This article originally appeared in the February 2020 issue of Growing for Market Magazine.
I’ve been teaching business skills and financial management to farmers for over ten years. When I started out, I was fresh out of business school and teaching college accounting. I was very academic in my approach.
Over the years, I’ve adapted my approach to what resonates with my clients and “students.”
The one topic that has resonated more than any other – and I now include in every presentation – is the breakeven formula. When I share it, I can see eyes light up … it helps to clarify goals for the farm business.

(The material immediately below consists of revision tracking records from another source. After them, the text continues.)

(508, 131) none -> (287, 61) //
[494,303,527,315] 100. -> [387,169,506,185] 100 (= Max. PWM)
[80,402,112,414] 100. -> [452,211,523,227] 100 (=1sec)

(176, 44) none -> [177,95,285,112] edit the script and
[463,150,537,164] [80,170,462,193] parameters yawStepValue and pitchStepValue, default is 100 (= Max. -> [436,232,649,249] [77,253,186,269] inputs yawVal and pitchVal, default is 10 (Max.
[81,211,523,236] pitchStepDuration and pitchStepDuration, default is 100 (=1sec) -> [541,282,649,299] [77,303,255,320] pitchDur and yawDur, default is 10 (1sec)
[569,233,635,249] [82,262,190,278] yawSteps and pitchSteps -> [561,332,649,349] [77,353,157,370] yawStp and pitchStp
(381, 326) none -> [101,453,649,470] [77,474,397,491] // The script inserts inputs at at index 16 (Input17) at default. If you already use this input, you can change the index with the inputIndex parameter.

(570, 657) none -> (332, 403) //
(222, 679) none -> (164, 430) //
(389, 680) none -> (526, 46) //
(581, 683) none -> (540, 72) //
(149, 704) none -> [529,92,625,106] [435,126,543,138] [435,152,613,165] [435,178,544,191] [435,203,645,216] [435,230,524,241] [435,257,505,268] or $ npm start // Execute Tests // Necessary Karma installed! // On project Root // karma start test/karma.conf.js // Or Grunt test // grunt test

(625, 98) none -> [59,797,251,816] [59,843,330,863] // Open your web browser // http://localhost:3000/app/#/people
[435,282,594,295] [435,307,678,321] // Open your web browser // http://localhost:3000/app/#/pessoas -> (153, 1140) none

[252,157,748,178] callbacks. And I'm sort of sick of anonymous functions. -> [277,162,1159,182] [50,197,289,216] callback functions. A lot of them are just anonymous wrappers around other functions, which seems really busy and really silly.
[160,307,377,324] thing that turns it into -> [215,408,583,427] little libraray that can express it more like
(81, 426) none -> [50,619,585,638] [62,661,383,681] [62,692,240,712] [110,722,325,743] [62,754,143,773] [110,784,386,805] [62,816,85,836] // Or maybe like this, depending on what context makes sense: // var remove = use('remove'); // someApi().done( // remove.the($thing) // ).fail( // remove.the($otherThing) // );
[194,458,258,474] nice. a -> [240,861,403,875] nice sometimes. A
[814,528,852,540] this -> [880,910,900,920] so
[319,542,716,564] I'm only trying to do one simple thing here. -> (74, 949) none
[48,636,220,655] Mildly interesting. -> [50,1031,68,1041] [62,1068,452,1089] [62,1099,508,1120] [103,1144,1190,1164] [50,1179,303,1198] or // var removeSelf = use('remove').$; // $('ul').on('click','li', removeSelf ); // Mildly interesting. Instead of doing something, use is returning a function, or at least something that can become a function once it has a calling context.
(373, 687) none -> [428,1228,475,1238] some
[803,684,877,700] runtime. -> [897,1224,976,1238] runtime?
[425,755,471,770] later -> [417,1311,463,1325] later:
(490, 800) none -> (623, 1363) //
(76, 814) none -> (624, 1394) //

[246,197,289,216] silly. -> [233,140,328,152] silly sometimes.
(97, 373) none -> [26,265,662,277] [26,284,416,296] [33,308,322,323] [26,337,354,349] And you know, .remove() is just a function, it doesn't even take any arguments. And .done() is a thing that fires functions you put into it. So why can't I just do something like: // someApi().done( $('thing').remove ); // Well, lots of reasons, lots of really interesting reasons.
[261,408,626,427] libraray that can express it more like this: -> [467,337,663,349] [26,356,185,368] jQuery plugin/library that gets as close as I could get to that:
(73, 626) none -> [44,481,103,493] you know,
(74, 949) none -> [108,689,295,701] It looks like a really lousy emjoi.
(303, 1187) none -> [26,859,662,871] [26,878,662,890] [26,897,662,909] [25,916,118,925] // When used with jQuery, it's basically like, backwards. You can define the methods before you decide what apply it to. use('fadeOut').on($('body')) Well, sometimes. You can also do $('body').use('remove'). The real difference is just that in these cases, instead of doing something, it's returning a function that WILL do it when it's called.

It turns “increase sales” to “increase sales to a specific goal.” And as we all know, the more clearly you can define a goal, the better the chance you can achieve it.
The breakeven formula is magical. It tells you what you need to sell – that is, how much revenue does your business need to generate – in order to cover all your expenses. It’s something all business owners think about but wrapping your head around the actual number can be a mind-twist. After all, as you sell more, you have more expenses. The expenses are a moving target, so how do you home in on the right sales number?
Breakeven analysis also fits into the context of general pricing strategies. In October 2016, I wrote an article here about finding the right price for your products. We talked about understanding your cost of production (the floor for which you should sell your products) and what the market will bear (the high end of what you should charge).
What we didn’t address is the need to cover your overhead and profit. That is, when you think about how to price your products, you want to (of course) cover your cost of production, but you also need to generate enough revenue to cover your overhead, debt and have enough left over to pay yourself and reinvest in the business.
Calculating breakeven is easier than most people think; which is perhaps why it’s so magical. Its beauty is in its simplicity.
In this article, we will go over how to calculate your break-even sales volume, and then use that number to come up with a sales plan. We’ll also discuss how the breakeven formula can help you evaluate new sales opportunities.
Before I get into the actual formula, I want to clarify a few key concepts. I realize they are familiar to most of you. That said, I’ve found that while most farmers understand these terms, they’re not always clear on how they apply to financial analysis. It’s helpful to make sure we’re all on the same page.
Fixed vs variable costs
What are the drivers of your expenses? What causes an expense to increase or stay stable? Some expenses, like your liability insurance, don’t increase directly as the result of production. It may increase in a step-function with revenue, but it’s independent of production. Likewise, the fee your accountant charges you to file your taxes or the cost of maintaining your website don’t change no matter your sales volume. These are your fixed costs. They are fixed relative to your production.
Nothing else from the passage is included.